Most of them were too far away – moving about close to the woodland that lay on the opposite side of the wide valley – for Dawson to see them clearly, but through the binoculars the coal-scuttle helmets and grey-green uniforms of the Wehrmacht troops were completely unmistakable. They hadn’t tried to do an accurate count, but at a rough guess Dawson estimated there were about 200 German soldiers in front of them, plus about a dozen lorries and a hell of a lot of horses, apparently being used both as pack animals and also to pull carts loaded with supplies. But the number was frankly irrelevant. There was no way he and Watson were going to be able to slip past that concentration of troops without being noticed. And shot, obviously.

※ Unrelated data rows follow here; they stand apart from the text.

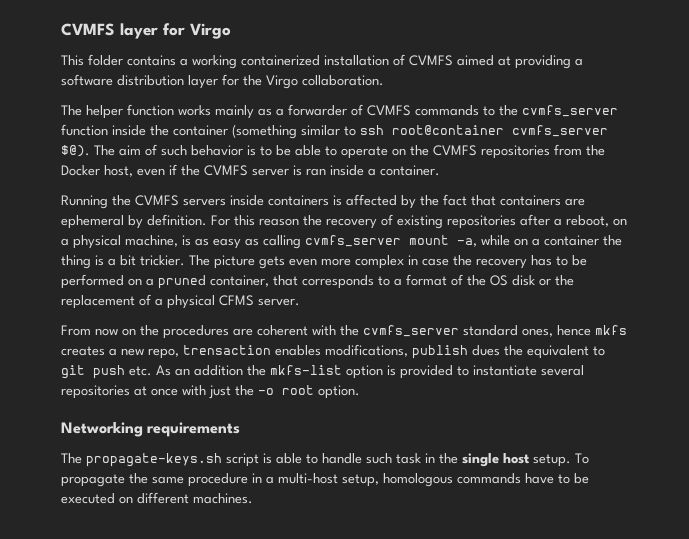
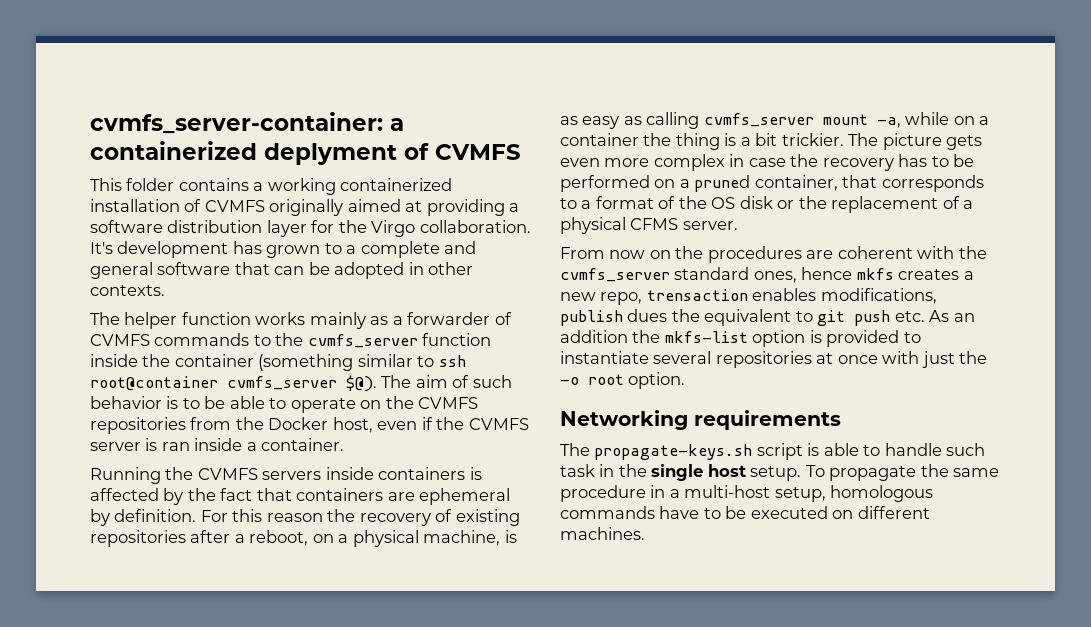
- CVMFS layer for Virgo
+ cvmfs_server-container: a containerized deplyment of CVMFS
- This folder contains a working containerized installation of CVMFS aimed at providing a software distribution layer for the Virgo collaboration.
+ This folder contains a working containerized installation of CVMFS originally aimed at providing a software distribution layer for the Virgo collaboration. It's development has grown to a complete and general software that can be adopted in other contexts.

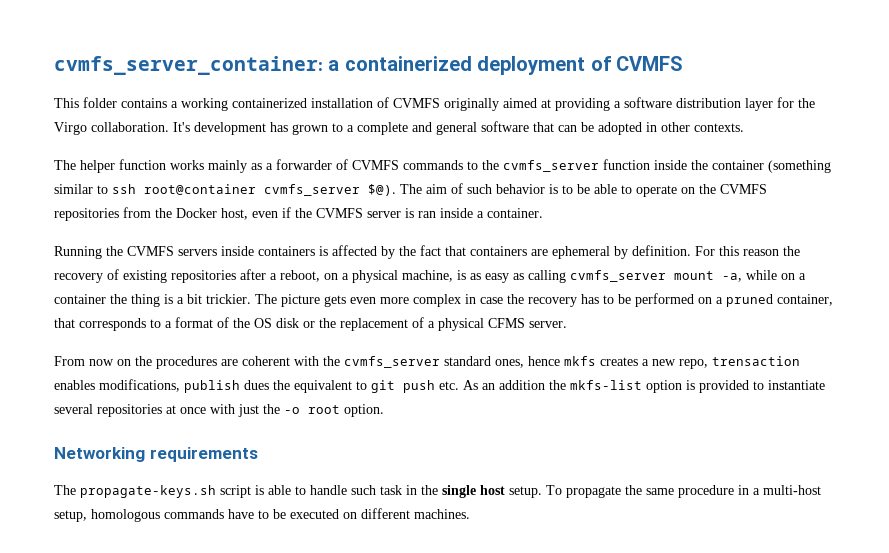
- cvmfs_server-container: a containerized deplyment of CVMFS
+ cvmfs_server_container: a containerized deployment of CVMFS

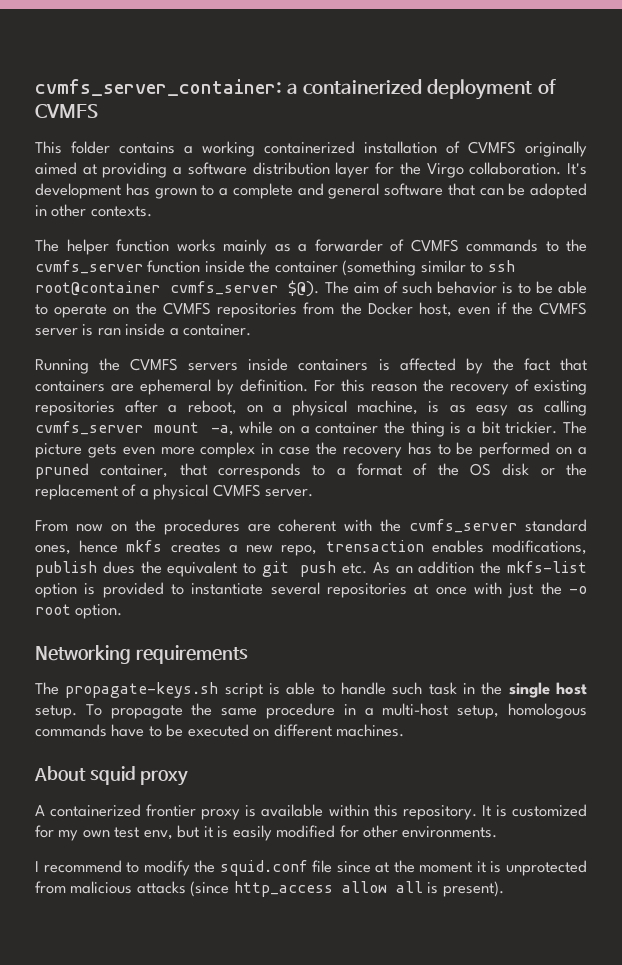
- The picture gets even more complex in case the recovery has to be performed on a pruned container, that corresponds to a format of the OS disk or the replacement of a physical CFMS server.
+ The picture gets even more complex in case the recovery has to be performed on a pruned container, that corresponds to a format of the OS disk or the replacement of a physical CVMFS server.
+ About squid proxy
+ A containerized frontier proxy is available within this repository. It is customized for my own test env, but it is easily modified for other environments.
+ I recommend to modify the squid.conf file since at the moment it is unprotected from malicious attacks (since http_access allow all is present).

Watson lowered the binoculars and rested his chin on his hands. ‘We ain’t going that way,’ he stated.
‘Damn right,’ Dawson agreed. ‘In fact, we ain’t going anywhere any time soon. There are too many troops coming and going down there for us to risk leaving this wood in daylight. I think we’ll just have to hole up here until dark and then try and slip away.’
‘Which way?’ Watson asked.
Dawson looked at the German map which he’d placed on the ground right beside him. ‘I think we need to move further north. In fact, I think we need to try to get all the way up here’ – his fingers traced a route on the map – ‘to the border with Luxembourg.’
‘And then cross into France?’
Dawson shook his head. ‘No. I think our safest route might be to cross into Luxembourg itself. I doubt if that border’s heavily guarded, because Luxembourg’s neutral, and it’s not really got a military machine. The Germans would hardly be worried about an attack from that direction, and once we’re in Luxembourg I’d guess that crossing the second border, the one into France, would be a lot easier.’
Watson looked at the map, at the route Dawson was suggesting, and nodded. ‘It’s not even that far to go,’ he said. ‘I mean, we’ve covered about half the distance already. So as long as we can avoid the Jerries once we leave here, we should get to the Luxembourg border by tomorrow evening, something like that.’
‘As long as we don’t meet any more trouble on the way, yes,’ Dawson agreed. ‘Though with our present track record, that’s probably not very likely. Anyway, we’ll go slowly and quietly and hope for the best.’
‘And we keep on heading north, I suppose?’
‘Maybe north-east to start with,’ Dawson replied, ‘depending on what we find when we get out of this wood. What we have to do is avoid any contact with those troops, so we might even have to head east to get clear of the area, and then swing round to the north.’ He glanced at his watch. ‘I guess we’ll find out in about three or four hours, when it’s dark enough to move.’